== DATA FOR THIS TASK

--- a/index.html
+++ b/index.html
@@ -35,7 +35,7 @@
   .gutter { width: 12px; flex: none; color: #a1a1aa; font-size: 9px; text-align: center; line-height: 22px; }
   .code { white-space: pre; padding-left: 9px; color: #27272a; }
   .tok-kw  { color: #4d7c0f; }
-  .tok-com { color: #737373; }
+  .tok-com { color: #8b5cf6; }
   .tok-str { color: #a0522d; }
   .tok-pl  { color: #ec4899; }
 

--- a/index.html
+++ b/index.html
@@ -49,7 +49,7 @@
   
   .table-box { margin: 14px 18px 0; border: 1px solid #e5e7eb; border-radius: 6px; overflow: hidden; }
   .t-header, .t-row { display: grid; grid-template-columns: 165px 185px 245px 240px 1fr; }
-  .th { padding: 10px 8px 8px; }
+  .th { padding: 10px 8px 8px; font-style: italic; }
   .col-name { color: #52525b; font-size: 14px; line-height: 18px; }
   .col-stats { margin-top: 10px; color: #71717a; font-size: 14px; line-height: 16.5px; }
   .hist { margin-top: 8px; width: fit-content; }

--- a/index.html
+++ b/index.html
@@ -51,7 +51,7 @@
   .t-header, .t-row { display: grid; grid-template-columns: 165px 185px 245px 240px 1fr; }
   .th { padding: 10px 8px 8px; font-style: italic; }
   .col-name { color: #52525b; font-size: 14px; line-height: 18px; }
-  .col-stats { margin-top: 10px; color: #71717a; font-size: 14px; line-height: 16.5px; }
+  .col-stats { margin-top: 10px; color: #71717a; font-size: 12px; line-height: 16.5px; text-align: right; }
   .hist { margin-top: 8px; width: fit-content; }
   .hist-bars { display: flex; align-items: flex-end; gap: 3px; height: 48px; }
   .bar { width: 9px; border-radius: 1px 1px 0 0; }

====
== DATA FOR THIS TASK

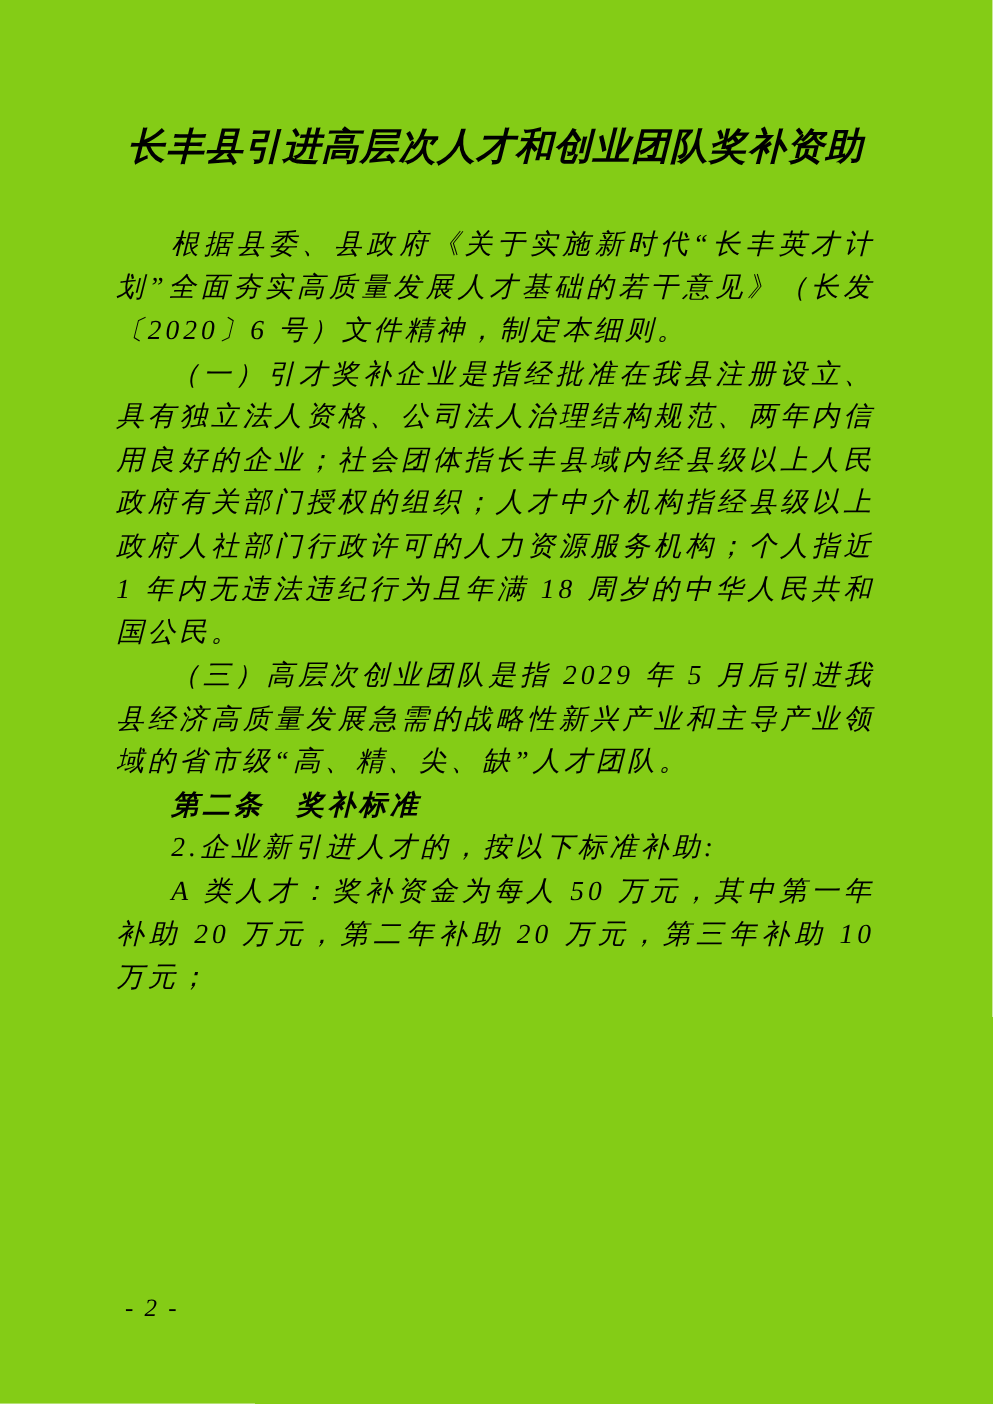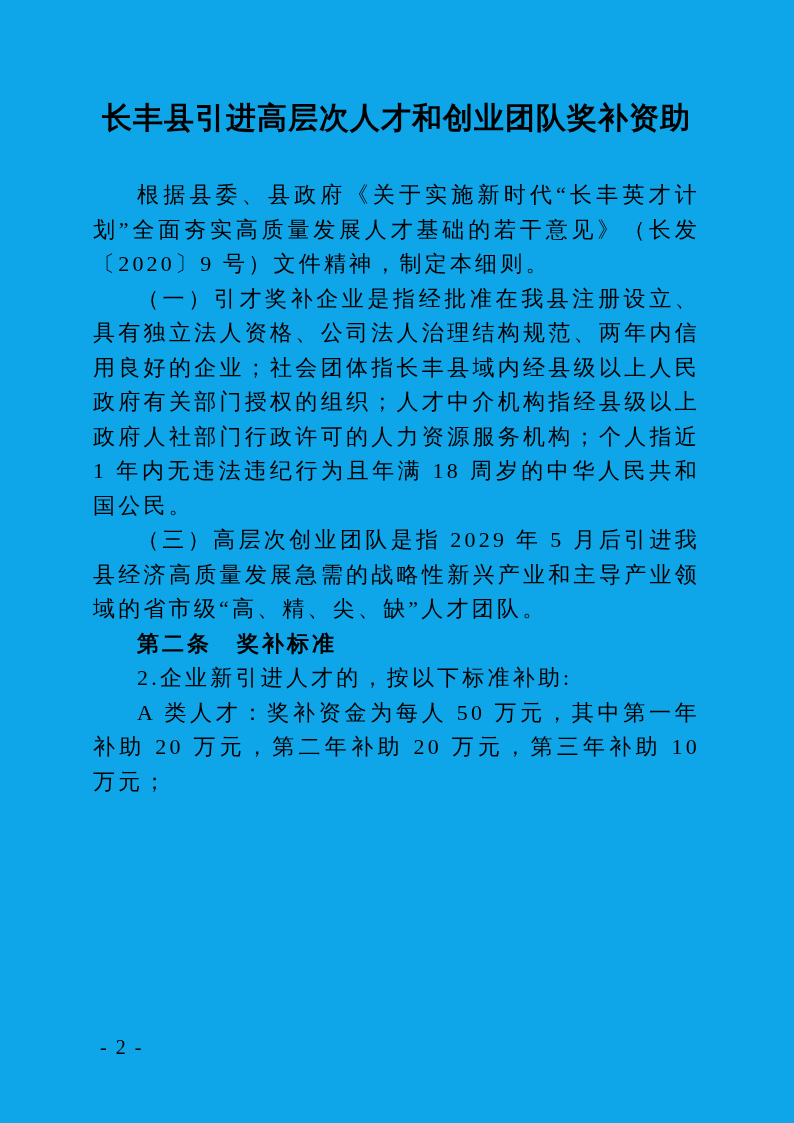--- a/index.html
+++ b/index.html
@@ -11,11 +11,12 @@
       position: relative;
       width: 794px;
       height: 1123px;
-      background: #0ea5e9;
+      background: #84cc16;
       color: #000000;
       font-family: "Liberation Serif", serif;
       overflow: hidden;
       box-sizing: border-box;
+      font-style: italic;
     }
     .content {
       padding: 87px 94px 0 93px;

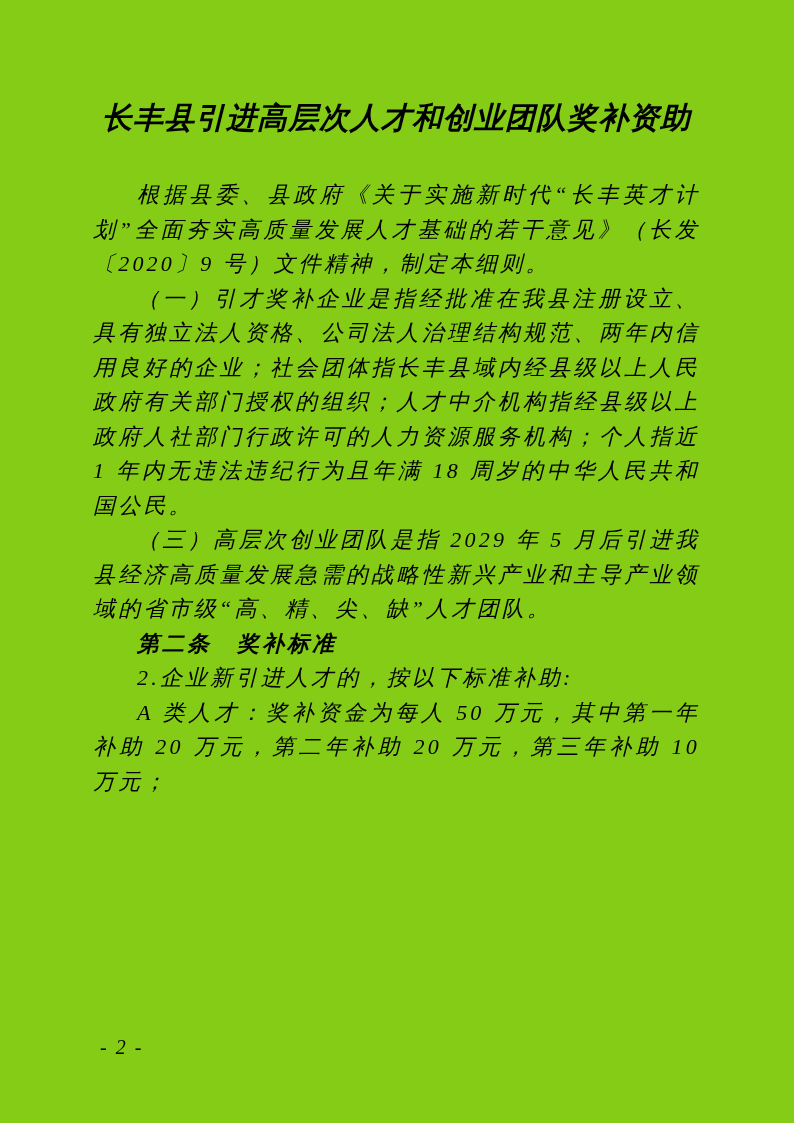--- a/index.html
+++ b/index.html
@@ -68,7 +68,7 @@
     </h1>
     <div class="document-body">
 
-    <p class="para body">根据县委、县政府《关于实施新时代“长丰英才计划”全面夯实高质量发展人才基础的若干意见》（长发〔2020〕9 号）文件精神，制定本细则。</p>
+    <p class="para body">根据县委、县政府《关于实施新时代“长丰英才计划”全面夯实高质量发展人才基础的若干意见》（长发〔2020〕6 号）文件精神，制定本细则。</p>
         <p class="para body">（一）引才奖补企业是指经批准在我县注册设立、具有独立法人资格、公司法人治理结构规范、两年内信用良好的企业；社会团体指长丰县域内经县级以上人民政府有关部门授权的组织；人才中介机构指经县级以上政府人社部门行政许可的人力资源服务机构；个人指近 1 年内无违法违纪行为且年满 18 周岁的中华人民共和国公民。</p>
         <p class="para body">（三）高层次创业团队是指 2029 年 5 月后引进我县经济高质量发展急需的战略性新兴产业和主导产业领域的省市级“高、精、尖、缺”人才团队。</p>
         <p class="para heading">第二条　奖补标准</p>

====

▸ WORK TO COMPLETE: Retype only the lines above between the line with "pre; padding-left: 9px;" and the line with "flex; align-items: flex-end;", counting those two lines as well, and keep every character as it is.

▸ EXERCISE ANSWER:
   .code { white-space: pre; padding-left: 9px; color: #27272a; }
   .tok-kw  { color: #4d7c0f; }
-  .tok-com { color: #737373; }
+  .tok-com { color: #8b5cf6; }
   .tok-str { color: #a0522d; }
   .tok-pl  { color: #ec4899; }
 

--- a/index.html
+++ b/index.html
@@ -49,7 +49,7 @@
   
   .table-box { margin: 14px 18px 0; border: 1px solid #e5e7eb; border-radius: 6px; overflow: hidden; }
   .t-header, .t-row { display: grid; grid-template-columns: 165px 185px 245px 240px 1fr; }
-  .th { padding: 10px 8px 8px; }
+  .th { padding: 10px 8px 8px; font-style: italic; }
   .col-name { color: #52525b; font-size: 14px; line-height: 18px; }
   .col-stats { margin-top: 10px; color: #71717a; font-size: 14px; line-height: 16.5px; }
   .hist { margin-top: 8px; width: fit-content; }

--- a/index.html
+++ b/index.html
@@ -51,7 +51,7 @@
   .t-header, .t-row { display: grid; grid-template-columns: 165px 185px 245px 240px 1fr; }
   .th { padding: 10px 8px 8px; font-style: italic; }
   .col-name { color: #52525b; font-size: 14px; line-height: 18px; }
-  .col-stats { margin-top: 10px; color: #71717a; font-size: 14px; line-height: 16.5px; }
+  .col-stats { margin-top: 10px; color: #71717a; font-size: 12px; line-height: 16.5px; text-align: right; }
   .hist { margin-top: 8px; width: fit-content; }
   .hist-bars { display: flex; align-items: flex-end; gap: 3px; height: 48px; }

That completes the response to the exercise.